---------- Material to process

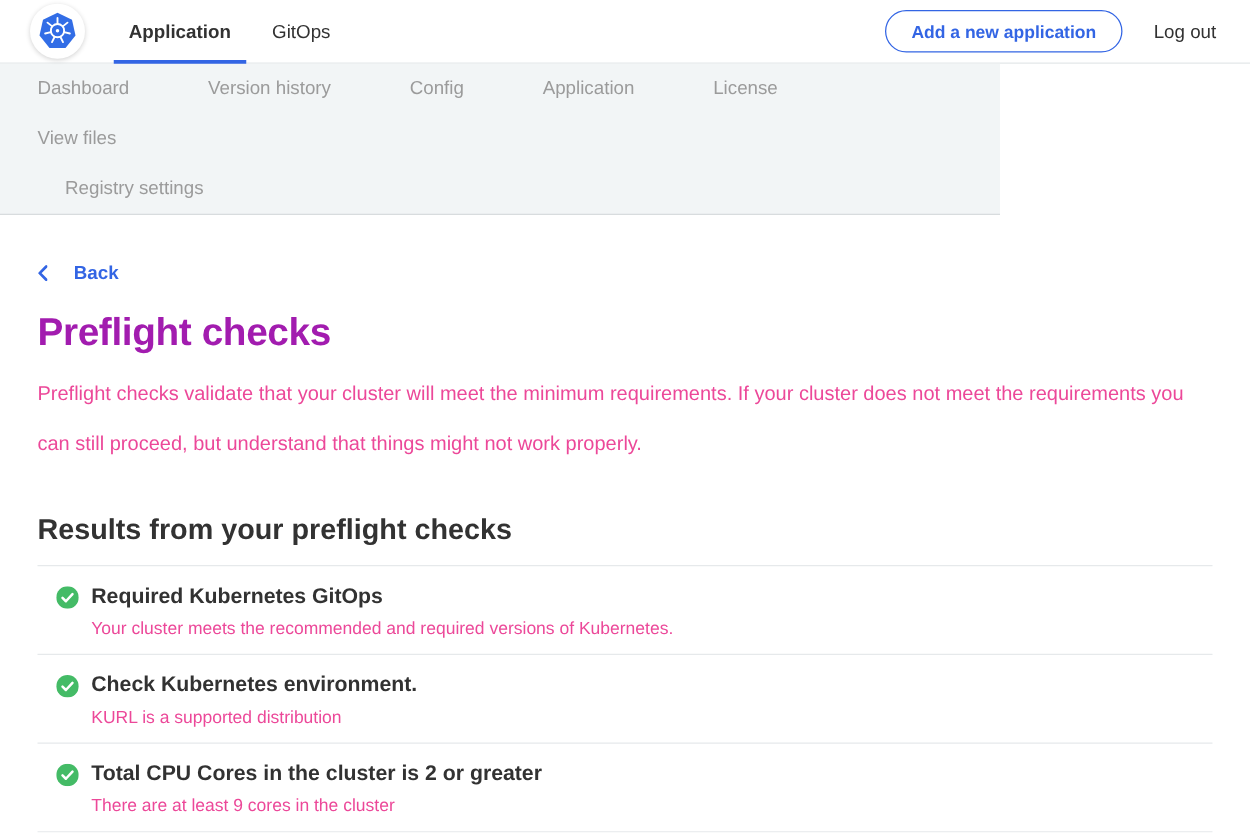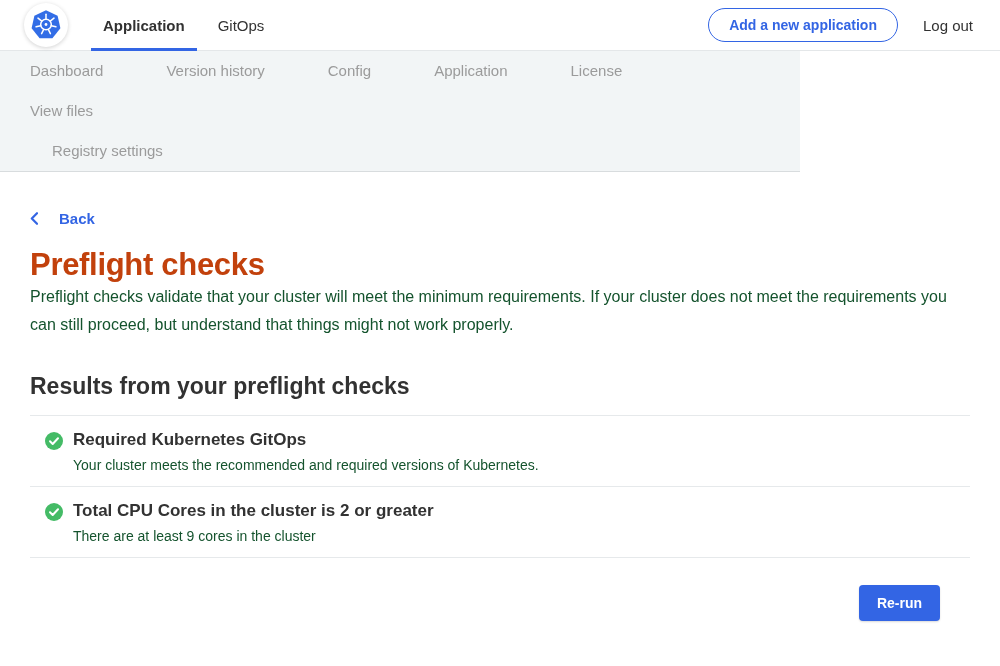--- a/index.html
+++ b/index.html
@@ -31,32 +31,32 @@
   .subnav-item { line-height: 40px; font-size: 15px; color: #9b9b9b; margin-right: 63px;
     cursor: pointer; white-space: nowrap; }
   .subnav-item.indent { margin-left: 22px; }
   .subnav-break { flex-basis: 100%; height: 0; }
 
   
   .content { padding: 0 30px; }
   .back-link { margin-top: 38px; display: inline-flex; align-items: center;
     color: #3365e4; font-size: 15px; font-weight: 700; cursor: pointer; gap: 12px; }
   .back-link svg { margin-right: 9px; }
-  h1.page-title { margin-top: 18px; font-size: 31px; font-weight: 700; color: #c2410c;
+  h1.page-title { margin-top: 18px; font-size: 31px; font-weight: 700; color: #a21caf;
     letter-spacing: -0.3px; }
-  .page-desc { font-size: 16px; line-height: 28px; color: #14532d;
+  .page-desc { margin-top: 12px; font-size: 16px; line-height: 40px; color: #ec4899;
     max-width: 920px; }
   h2.results-title { margin-top: 34px; font-size: 23px; font-weight: 700; color: #323232; }
 
   .results-list { margin-top: 15px; border-top: 1px solid #e6e9eb; }
   .check-row { display: flex; align-items: flex-start; padding: 14px 0 13px 15px;
     border-bottom: 1px solid #e6e9eb; }
   .check-icon { flex: 0 0 auto; margin: 2px 10px 0 0; }
   .check-title { font-size: 17px; font-weight: 700; color: #323232; }
-  .check-msg { margin-top: 7px; font-size: 14px; color: #14532d; }
+  .check-msg { margin-top: 7px; font-size: 14px; color: #ec4899; }
 
   .footer-actions { display: flex; justify-content: flex-end; padding: 27px 30px 0 30px; }
   .rerun-btn { background: #3365e4; color: #fff; border: none; font-family: inherit;
     font-size: 14px; font-weight: 700; padding: 10px 18px; border-radius: 4px; cursor: pointer;
     box-shadow: 0 1px 2px rgba(0,0,0,.15); }
 </style>
 </head>
 <body>
 
 <header class="topbar">
@@ -122,20 +122,30 @@
       <svg class="check-icon" width="18" height="18" viewBox="0 0 18 18">
         <circle cx="9" cy="9" r="9" fill="#44bb66"></circle>
         <path d="M5 9.3 L7.7 12 L13 6.3" fill="none" stroke="#ffffff" stroke-width="2" stroke-linecap="round" stroke-linejoin="round"></path>
       </svg>
       <div>
         <div class="check-title">Required Kubernetes GitOps</div>
         <div class="check-msg">Your cluster meets the recommended and required versions of Kubernetes.</div>
       </div>
     </div>
 
+    <div class="check-row">
+      <svg class="check-icon" width="18" height="18" viewBox="0 0 18 18">
+        <circle cx="9" cy="9" r="9" fill="#44bb66"></circle>
+        <path d="M5 9.3 L7.7 12 L13 6.3" fill="none" stroke="#ffffff" stroke-width="2" stroke-linecap="round" stroke-linejoin="round"></path>
+      </svg>
+      <div>
+        <div class="check-title">Check Kubernetes environment.</div>
+        <div class="check-msg">KURL is a supported distribution</div>
+      </div>
+    </div>
 
     <div class="check-row">
       <svg class="check-icon" width="18" height="18" viewBox="0 0 18 18">
         <circle cx="9" cy="9" r="9" fill="#44bb66"></circle>
         <path d="M5 9.3 L7.7 12 L13 6.3" fill="none" stroke="#ffffff" stroke-width="2" stroke-linecap="round" stroke-linejoin="round"></path>
       </svg>
       <div>
         <div class="check-title">Total CPU Cores in the cluster is 2 or greater</div>
         <div class="check-msg">There are at least 9 cores in the cluster</div>
       </div>

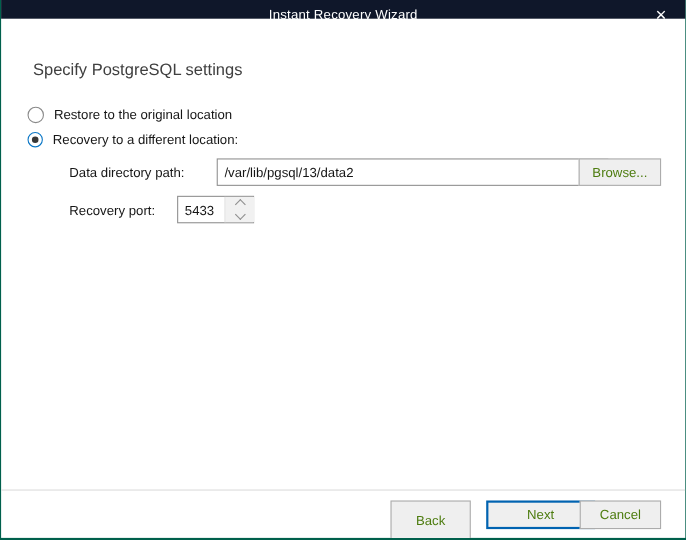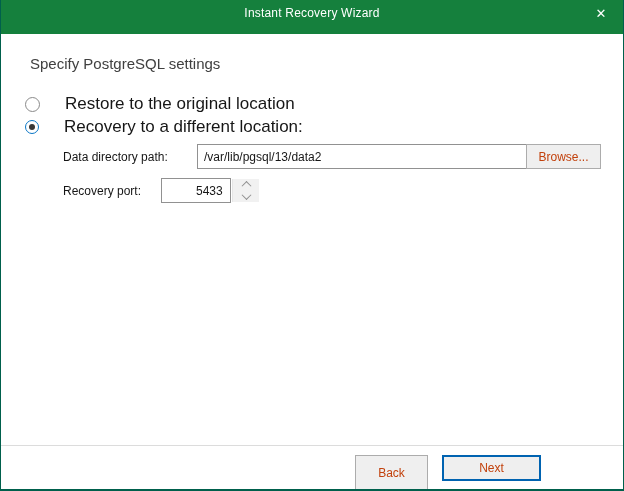--- a/index.html
+++ b/index.html
@@ -11,22 +11,22 @@
     box-sizing:border-box;
     background:#ffffff;
     border-left:1px solid #00604C;
     border-right:1px solid #00604C;
     border-bottom:2px solid #00604C;
     overflow:hidden;
   }
 
   
   .titlebar {
-    position:absolute; top:0; left:-1px; right:-1px; height:34px;
-    background:#15803d;
+    position:absolute; top:0; left:-1px; right:-1px; height:17px;
+    background:#0f172a;
   }
   .titlebar .title {
     display:block; width:100%; text-align:center;
     line-height:27px; font-size:12px; color:#ffffff;
     letter-spacing:.2px;
   }
   .close-btn {
     position:absolute; top:0; right:6px; width:34px; height:27px;
     background:transparent; border:none; padding:0;
     color:#ffffff; font-size:13px; line-height:27px; text-align:center;
@@ -47,54 +47,53 @@
   .radio-row.r1 { top:96px; }
   .radio-row.r2 { top:119px; }
   .radio-circle {
     width:13px; height:13px; border-radius:50%;
     border:1px solid #8a8a8a; background:#fff;
     display:inline-flex; align-items:center; justify-content:center;
     flex:0 0 auto;
   }
   .radio-circle.selected { border:1.5px solid #0B77C6; width:12px; height:12px; }
   .radio-dot { width:6px; height:6px; border-radius:50%; background:#373737; }
-  .radio-label { font-size:17px; color:#161616;margin-left:16px; }
+  .radio-label { font-size:12px; color:#161616; }
 
   
   .field-label { position:absolute; left:62px; font-size:12px; color:#161616; }
   .lbl-dir  { top:150px; }
   .lbl-port { top:184px; }
 
   .text-input {
     position:absolute; left:160px; top:144px;
     width:356px; height:25px; box-sizing:border-box;
     border:1px solid #919191; background:#fff;
     font-family:inherit; font-size:12px; color:#161616;
     padding:0 6px; outline:none;margin-left:36px;
   }
 
   .btn {
     box-sizing:border-box;
-    background:#EFEFEF; border:1px solid #ACACAC; color:#c2410c;
+    background:#EFEFEF; border:1px solid #ACACAC; color:#4d7c0f;
     font-family:inherit; font-size:12px; text-align:center;
     cursor:pointer; padding:0;
   }
   .browse-btn { position:absolute; left:525px; top:144px; width:75px; height:25px; }
 
   
   .spinner {
     position:absolute; left:160px; top:178px; width:70px; height:25px;
     box-sizing:border-box; border:1px solid #919191; background:#fff;
     display:flex;
   }
   .spinner input {
     flex:1 1 auto; width:36px; border:none; outline:none;
     font-family:inherit; font-size:12px; color:#161616; padding:0 0 0 6px;
     background:transparent;
-    margin-left:28px;
   }
   .spin-col { flex:0 0 26px; display:flex; flex-direction:column; background:#F1F1F1; border-left:1px solid #E6E6E6; }
   .spin-btn {
     flex:1 1 50%; border:none; background:transparent; padding:0; margin:0;
     display:flex; align-items:center; justify-content:center; cursor:pointer;
   }
   .chev { width:6px; height:6px; border-left:1.5px solid #8f8f8f; border-top:1.5px solid #8f8f8f; }
   .chev.up   { transform:rotate(45deg) translate(1px,1px); }
   .chev.down { transform:rotate(225deg) translate(1px,1px); }
 
@@ -141,14 +140,15 @@
         </button>
       <button class="spin-btn">
           <span class="chev down"></span>
         </button>
     </div>
   </div>
 
   <div class="footer-sep"></div>
   <button class="btn back-btn">Back</button>
   <button class="btn next-btn">Next</button>
+  <button class="btn cancel-btn">Cancel</button>
 
 </div>
 
 </body></html>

--------------------

Work to be completed: Copy out all the entries exactly. Images stay out of the copy.

Task output:
--- a/index.html
+++ b/index.html
@@ -31,32 +31,32 @@
   .subnav-item { line-height: 40px; font-size: 15px; color: #9b9b9b; margin-right: 63px;
     cursor: pointer; white-space: nowrap; }
   .subnav-item.indent { margin-left: 22px; }
   .subnav-break { flex-basis: 100%; height: 0; }
 
   
   .content { padding: 0 30px; }
   .back-link { margin-top: 38px; display: inline-flex; align-items: center;
     color: #3365e4; font-size: 15px; font-weight: 700; cursor: pointer; gap: 12px; }
   .back-link svg { margin-right: 9px; }
-  h1.page-title { margin-top: 18px; font-size: 31px; font-weight: 700; color: #c2410c;
+  h1.page-title { margin-top: 18px; font-size: 31px; font-weight: 700; color: #a21caf;
     letter-spacing: -0.3px; }
-  .page-desc { font-size: 16px; line-height: 28px; color: #14532d;
+  .page-desc { margin-top: 12px; font-size: 16px; line-height: 40px; color: #ec4899;
     max-width: 920px; }
   h2.results-title { margin-top: 34px; font-size: 23px; font-weight: 700; color: #323232; }
 
   .results-list { margin-top: 15px; border-top: 1px solid #e6e9eb; }
   .check-row { display: flex; align-items: flex-start; padding: 14px 0 13px 15px;
     border-bottom: 1px solid #e6e9eb; }
   .check-icon { flex: 0 0 auto; margin: 2px 10px 0 0; }
   .check-title { font-size: 17px; font-weight: 700; color: #323232; }
-  .check-msg { margin-top: 7px; font-size: 14px; color: #14532d; }
+  .check-msg { margin-top: 7px; font-size: 14px; color: #ec4899; }
 
   .footer-actions { display: flex; justify-content: flex-end; padding: 27px 30px 0 30px; }
   .rerun-btn { background: #3365e4; color: #fff; border: none; font-family: inherit;
     font-size: 14px; font-weight: 700; padding: 10px 18px; border-radius: 4px; cursor: pointer;
     box-shadow: 0 1px 2px rgba(0,0,0,.15); }
 </style>
 </head>
 <body>
 
 <header class="topbar">
@@ -122,20 +122,30 @@
       <svg class="check-icon" width="18" height="18" viewBox="0 0 18 18">
         <circle cx="9" cy="9" r="9" fill="#44bb66"></circle>
         <path d="M5 9.3 L7.7 12 L13 6.3" fill="none" stroke="#ffffff" stroke-width="2" stroke-linecap="round" stroke-linejoin="round"></path>
       </svg>
       <div>
         <div class="check-title">Required Kubernetes GitOps</div>
         <div class="check-msg">Your cluster meets the recommended and required versions of Kubernetes.</div>
       </div>
     </div>
 
+    <div class="check-row">
+      <svg class="check-icon" width="18" height="18" viewBox="0 0 18 18">
+        <circle cx="9" cy="9" r="9" fill="#44bb66"></circle>
+        <path d="M5 9.3 L7.7 12 L13 6.3" fill="none" stroke="#ffffff" stroke-width="2" stroke-linecap="round" stroke-linejoin="round"></path>
+      </svg>
+      <div>
+        <div class="check-title">Check Kubernetes environment.</div>
+        <div class="check-msg">KURL is a supported distribution</div>
+      </div>
+    </div>
 
     <div class="check-row">
       <svg class="check-icon" width="18" height="18" viewBox="0 0 18 18">
         <circle cx="9" cy="9" r="9" fill="#44bb66"></circle>
         <path d="M5 9.3 L7.7 12 L13 6.3" fill="none" stroke="#ffffff" stroke-width="2" stroke-linecap="round" stroke-linejoin="round"></path>
       </svg>
       <div>
         <div class="check-title">Total CPU Cores in the cluster is 2 or greater</div>
         <div class="check-msg">There are at least 9 cores in the cluster</div>
       </div>

--- a/index.html
+++ b/index.html
@@ -11,22 +11,22 @@
     box-sizing:border-box;
     background:#ffffff;
     border-left:1px solid #00604C;
     border-right:1px solid #00604C;
     border-bottom:2px solid #00604C;
     overflow:hidden;
   }
 
   
   .titlebar {
-    position:absolute; top:0; left:-1px; right:-1px; height:34px;
-    background:#15803d;
+    position:absolute; top:0; left:-1px; right:-1px; height:17px;
+    background:#0f172a;
   }
   .titlebar .title {
     display:block; width:100%; text-align:center;
     line-height:27px; font-size:12px; color:#ffffff;
     letter-spacing:.2px;
   }
   .close-btn {
     position:absolute; top:0; right:6px; width:34px; height:27px;
     background:transparent; border:none; padding:0;
     color:#ffffff; font-size:13px; line-height:27px; text-align:center;
@@ -47,54 +47,53 @@
   .radio-row.r1 { top:96px; }
   .radio-row.r2 { top:119px; }
   .radio-circle {
     width:13px; height:13px; border-radius:50%;
     border:1px solid #8a8a8a; background:#fff;
     display:inline-flex; align-items:center; justify-content:center;
     flex:0 0 auto;
   }
   .radio-circle.selected { border:1.5px solid #0B77C6; width:12px; height:12px; }
   .radio-dot { width:6px; height:6px; border-radius:50%; background:#373737; }
-  .radio-label { font-size:17px; color:#161616;margin-left:16px; }
+  .radio-label { font-size:12px; color:#161616; }
 
   
   .field-label { position:absolute; left:62px; font-size:12px; color:#161616; }
   .lbl-dir  { top:150px; }
   .lbl-port { top:184px; }
 
   .text-input {
     position:absolute; left:160px; top:144px;
     width:356px; height:25px; box-sizing:border-box;
     border:1px solid #919191; background:#fff;
     font-family:inherit; font-size:12px; color:#161616;
     padding:0 6px; outline:none;margin-left:36px;
   }
 
   .btn {
     box-sizing:border-box;
-    background:#EFEFEF; border:1px solid #ACACAC; color:#c2410c;
+    background:#EFEFEF; border:1px solid #ACACAC; color:#4d7c0f;
     font-family:inherit; font-size:12px; text-align:center;
     cursor:pointer; padding:0;
   }
   .browse-btn { position:absolute; left:525px; top:144px; width:75px; height:25px; }
 
   
   .spinner {
     position:absolute; left:160px; top:178px; width:70px; height:25px;
     box-sizing:border-box; border:1px solid #919191; background:#fff;
     display:flex;
   }
   .spinner input {
     flex:1 1 auto; width:36px; border:none; outline:none;
     font-family:inherit; font-size:12px; color:#161616; padding:0 0 0 6px;
     background:transparent;
-    margin-left:28px;
   }
   .spin-col { flex:0 0 26px; display:flex; flex-direction:column; background:#F1F1F1; border-left:1px solid #E6E6E6; }
   .spin-btn {
     flex:1 1 50%; border:none; background:transparent; padding:0; margin:0;
     display:flex; align-items:center; justify-content:center; cursor:pointer;
   }
   .chev { width:6px; height:6px; border-left:1.5px solid #8f8f8f; border-top:1.5px solid #8f8f8f; }
   .chev.up   { transform:rotate(45deg) translate(1px,1px); }
   .chev.down { transform:rotate(225deg) translate(1px,1px); }
 
@@ -141,14 +140,15 @@
         </button>
       <button class="spin-btn">
           <span class="chev down"></span>
         </button>
     </div>
   </div>
 
   <div class="footer-sep"></div>
   <button class="btn back-btn">Back</button>
   <button class="btn next-btn">Next</button>
+  <button class="btn cancel-btn">Cancel</button>
 
 </div>
 
 </body></html>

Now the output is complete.